This is one of her most loved woodcuts titled "Circle Dance."

Sister Mary Charles

First Floor: Priscilla Rogers Portrait by Madame Maria Bartha

Helen Priscilla (went by Priscilla) and her sister Vonda grew up in Walker, MN, children of Edward Rogers, who was a fairly famous athlete and lawyer who also went to Washington D.C. to fight for Indian rights. Edward was half Native American and half Irish.

Priscilla had what was then called a “hole in the heart” or a congenital heart defect officially called patent ductus arteriosus. Her father took her to a heart specialist who operated on children out East, but at that point Priscilla was too old to be operated on. Priscilla married Earl Brassard at age 19, but her parents had that marriage annulled, and she attended Villa Sancta Scholastica following in her older sister Vonda’s footsteps. No records indicate her completing her studies here either as a high school or college student, but she is listed as graduating from the University of Minnesota in 1937.

According to her niece Priscilla Herbison, who donated this painting to CSS, Priscilla went out to New Mexico and was at Okona and Taos working with art and the Navajo. She married a second time to Thompson Conley and was living in Minneapolis when she died on Nov. 7, 1942 just shy of her 33rd birthday of a hemorrhage of the lungs from pulmonary hypertension that she had suffered with for 10 years due to her congenital heart defect.

In grief, her father commissioned Madame Bartha to paint Priscilla’s portrait in her wedding dress holding a yellow rose, which she loved, and wearing a turquoise bracelet and earrings.

Madame Bartha was an art instructor here at the College from the late 1940s to early 1950s. She was educated in France learning a special three-point perspective, which allows for it to appear as if the eyes of the person in the portrait follow you. Check it out! 

First Floor: Priscilla Rogers Portrait With Niece Priscilla Herbison

First Floor: "New Hope" Serigraph by Corita

“Corita Kent, also known as Sister Mary Corita, was an artist with an innovative approach to design and education. By the 1960s, her vibrant serigraphs were drawing international acclaim. Corita’s work reflected her concerns about poverty, racism, and war, and her messages of peace and social justice continue to resonate with audiences today.” (corita.org, 2018, para. 1)

Corita (1918-1986) was a Sister at the Immaculate Heart Monastery in Los Angeles and taught at their college. Sister Monica Laughlin, O.S.B.,  music professor at the College for 60 years, lived with the Sisters there and also taught at their college while she attended the University of Southern California earning a doctorate in music education from 1963-66. Sister Monica always maintained these works of art were very important, and they hung for many years in the music library on the third floor of Tower Hall until they were moved here in March 2018.

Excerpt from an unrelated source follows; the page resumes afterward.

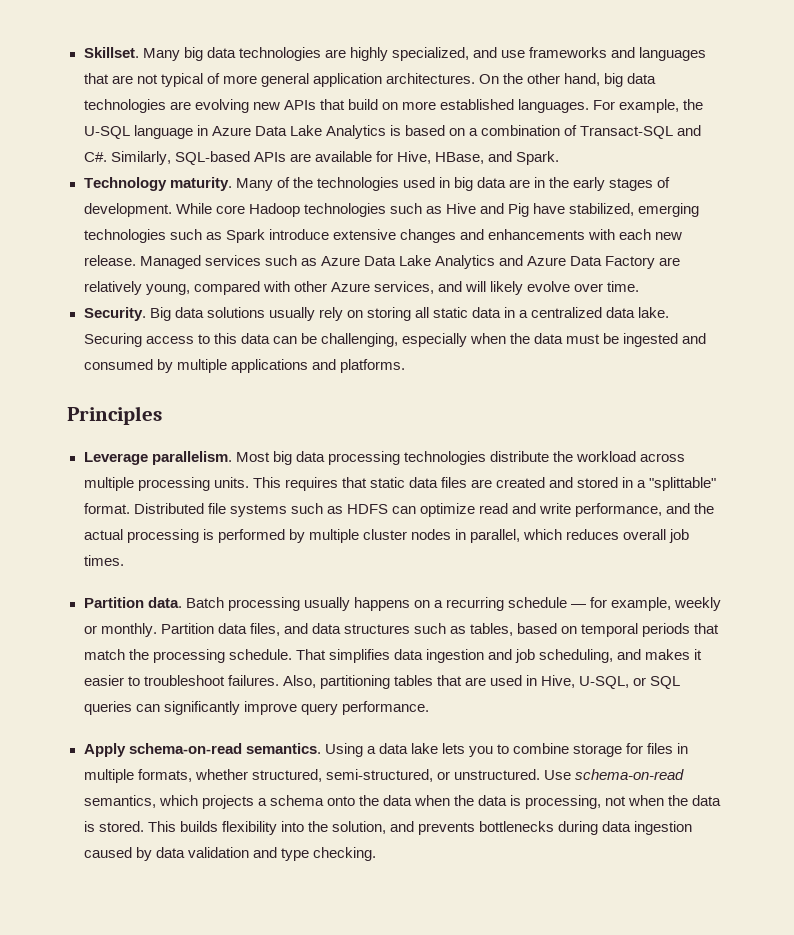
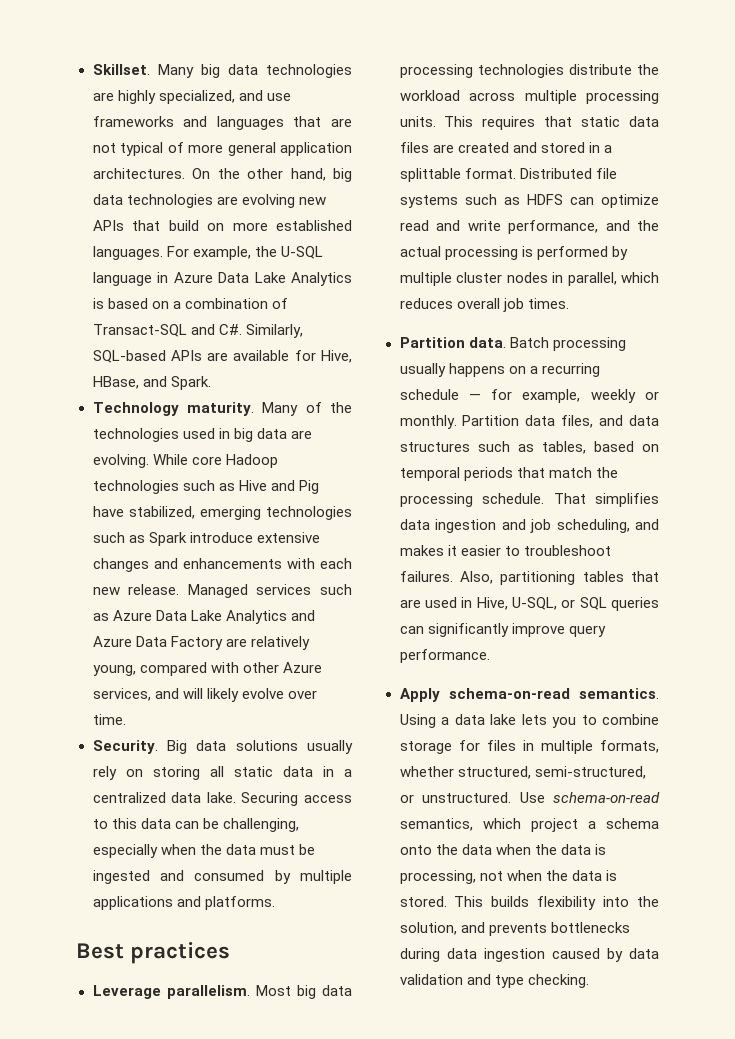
[534,177,671,191] [83,203,172,217] in the early stages of development. -> [92,454,149,468] evolving.
[67,406,162,425] Principles -> [76,942,231,964] Best practices
[649,477,717,491] "splittable" -> [399,168,461,182] splittable
[201,795,254,809] projects -> [530,818,578,832] project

These two serigraphs or silk screen prints were done in 1966. Corita chose this medium for her art because it could be cheaply mass produced so more people could obtain it. She never numbered her prints because she didn’t want the numbers to place a hierarchy on her work. She frequently layered images and text so reading her prints as curator for her work Susan Dackerman says “becomes an act of mental and physical calisthenics, that calls for slow rigorous scrutiny” (Harvard Magazine, 2015, p. 50).

First Floor:

First Floor: "Green Up" Serigraph by Corita

Can you read the message Corita has for us in this serigraph? Hint: look at the title.

First Floor:

First Floor: "I Love You" Serigraph by Corita Kent

This is a serigraph from 1968 with a quotation from the "What is Real" part of  the children's classic The Velveteen Rabbit.

Sister Mary Corita Kent

First Floor: Lloyd Munjanja With Two Library Paintings (Left and Right)

Lloyd is from Gokwe, Zimbabwe and graduated from the College in 2011 with a bachelor’s degree in chemistry. He was the Student Leadership Award winner and gave the commencement address. He is one of 100 people honored for the College’s Centennial as a member of our Century of Saints. He has gone on to earn a Ph.D. in Chemistry from the University of Rochester and is currently a research scientist. Lloyd is also an accomplished painter and photographer.

When he was a student here, he held a silent auction to sell many of his paintings to raise money for the Bethany Crisis Nursery in Duluth. From that sale, the Library purchased three of them (we were only authorized to buy two from our director, so this caused a little bit of trouble), and other people and departments also bought them, so his art can be seen in many offices and even homes in the area.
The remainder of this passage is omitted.